The problem is, this kind of Christianity doesn’t have much to do with the Bible, or Christ.
It’s possible to base traditional family values on Old Testament principles, as long as you read selectively and ignore the parts about stoning. But the Old Testament is no help to conservatism on the economic front: Loaning money to those in need was required, and every seven years, un-repaid debts were forgiven. Charging interest for loans was forbidden. The only lawful real estate transaction was a lease, as every 50 years, all land reverted to the families that first owned it (see Exodus 22, Leviticus 25, and Deuteronomy 15 and 23). Not exactly a market economy.
The New Testament is even less helpful to the cause. Jesus lived at a time when the Jewish nation was under the oppression of Rome, arguably a greater tyranny than the tea taxes of King George, or the health care reform of Barack Obama. Yet Jesus refused to be drawn into the politics of his day. Instead he preached the arrival of a new, other-worldly kingdom marked by mercy and generosity: “Do not lay up for yourselves treasures on the earth.” “Give to everyone who asks you.” “Sell your possessions and give to the poor.” (see Matthew 6, Luke 6, and Luke 12)

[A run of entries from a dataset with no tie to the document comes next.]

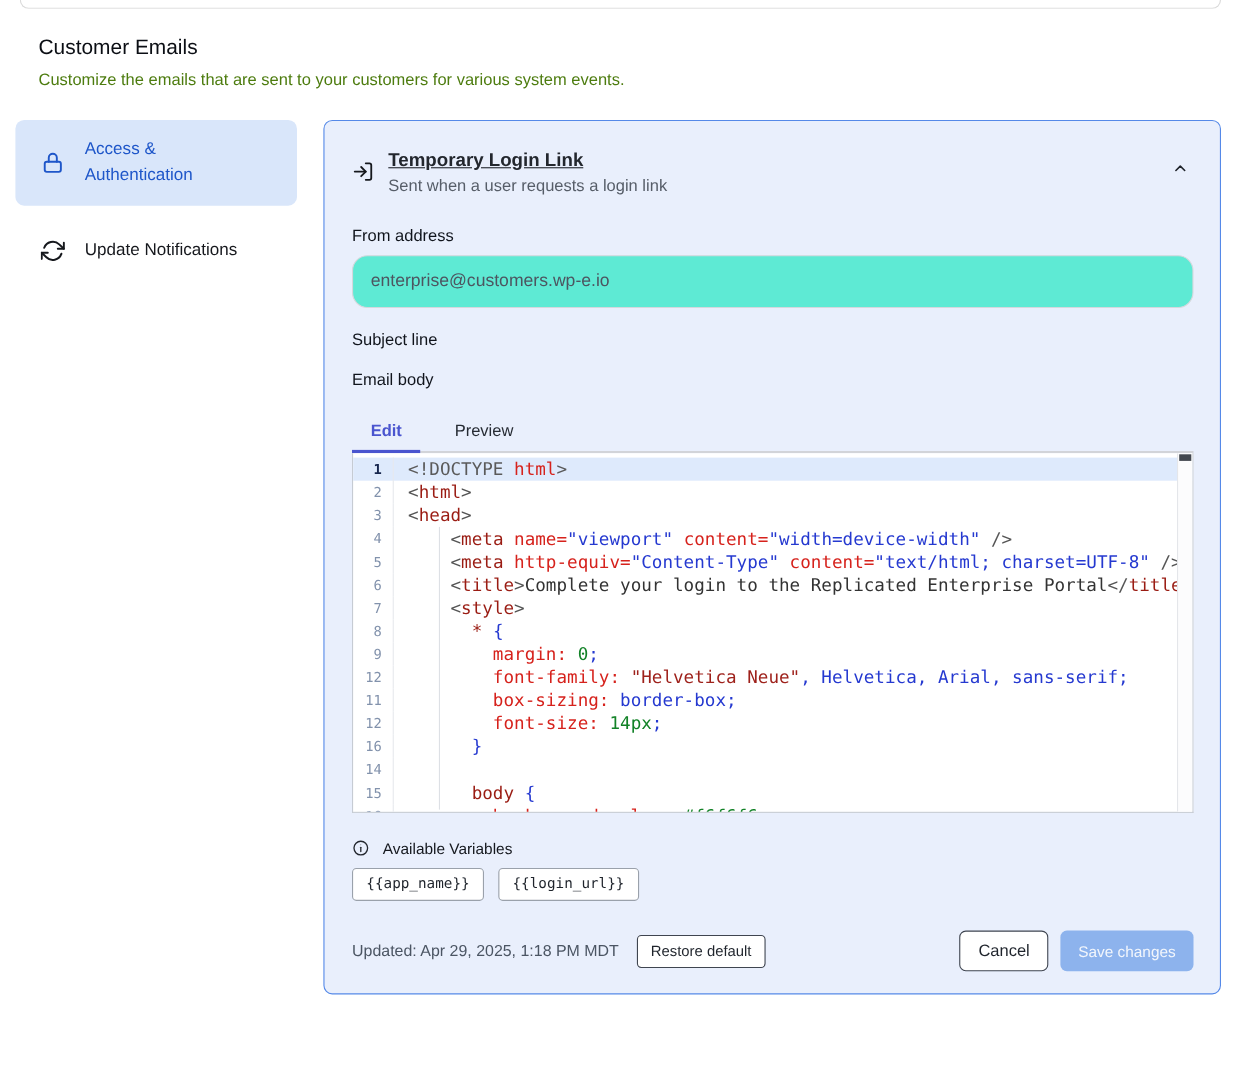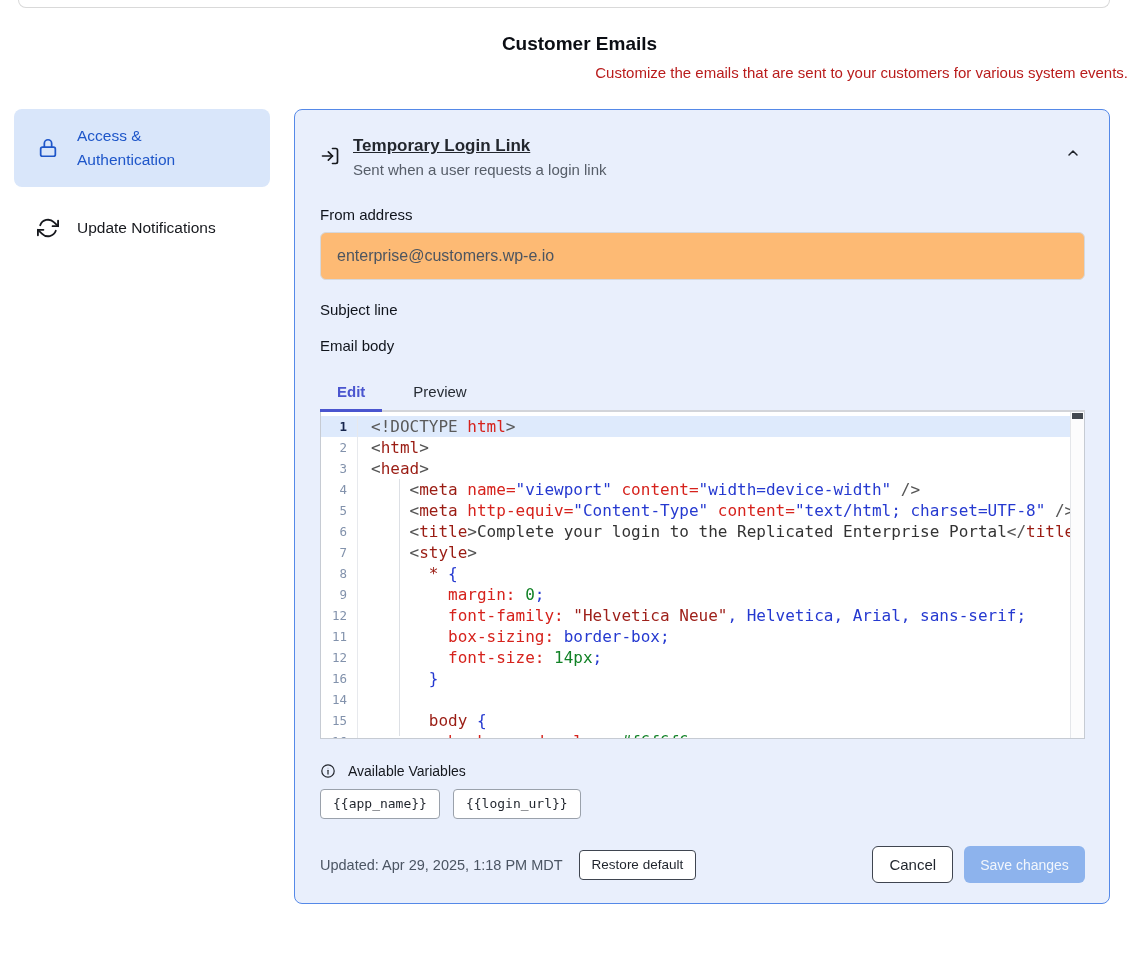--- a/index.html
+++ b/index.html
@@ -3,22 +3,22 @@
 <meta charset="utf-8">
 <style>
   * { margin:0; padding:0; box-sizing:border-box; }
   html,body { width:1128px; height:980px; background:#ffffff; overflow:hidden;
     font-family:"Liberation Sans", sans-serif; color:#14181f; }
 
   
   .top-strip { margin-left:18px; width:1092px; height:8px;
     border:1px solid #d9d9d9; border-top:none; border-radius:0 0 10px 10px; }
 
-  .page-title { margin:25px 4px 0 35px; font-size:19px; font-weight:700; color:#0b0e14;text-align:center; }
-  .page-subtitle { margin:9px 0 0 35px; font-size:15px; color:#b91c1c;text-align:right; }
+  .page-title { margin:25px 4px 0 35px; font-size:19px; font-weight:400; color:#0b0e14; }
+  .page-subtitle { margin:9px 0 0 35px; font-size:15px; color:#4d7c0f; }
 
   .layout { display:flex; align-items:flex-start; margin:28px 22px 0 14px; }
 
   
   .sidebar { width:256px; flex:none; }
   .side-item { display:flex; align-items:center; border-radius:8px; cursor:pointer; }
   .side-item.active { background:#d9e6fa; height:78px; }
   .side-item.plain { height:48px; margin-top:17px; }
   .side-item .s-icon { flex:none; width:22px; height:22px; margin-left:23px; }
   .side-item .s-label { margin-left:18px; font-size:15.5px; font-weight:500;
@@ -39,21 +39,21 @@
     background:transparent; cursor:pointer; display:flex; align-items:center; justify-content:center; }
 
   .field-label { font-size:15px; color:#10141c; }
   .lbl-from { margin-top:28px; }
   .lbl-subject { margin-top:21px; }
   .lbl-body { margin-top:19px; }
 
   .text-input { display:block; width:100%; height:48px; margin-top:9px; padding:0 16px;
     font-family:"Liberation Sans", sans-serif; font-size:16px;
     border:1px solid #d5d8dd; border-radius:6px; background:#ffffff; color:#39404c; }
-  .text-input.readonly { background:#fdba74; color:#4d5560; }
+  .text-input.readonly { background:#5eead4; color:#4d5560;border-radius:14px; }
   .text-input.subject { margin-top:7px; }
 
   
   .tabs { display:flex; margin-top:20px; border-bottom:2px solid #d2d4d9; }
   .tab { height:38px; padding:0 17px; margin-bottom:-2px; border:none; background:transparent;
     font-family:"Liberation Sans", sans-serif; font-size:15px; color:#262b33; cursor:pointer;
     border-bottom:3px solid transparent; }
   .tab.active { color:#4a55cf; font-weight:700; border-bottom-color:#4a55cf; }
   .tab + .tab { margin-left:14px; }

My point isn’t about the merits of conservatism vs. liberalism, or small government vs. social programs. My point is that if the conservatives who claim to be Christians were really following Christ, they would spend a little less time fighting liberalism, worrying about gay marriage, and going to Glenn Beck rallies, and a lot more time finding ways to help the less fortunate. And then maybe we wouldn’t need the social programs they hate so much.
What do you think?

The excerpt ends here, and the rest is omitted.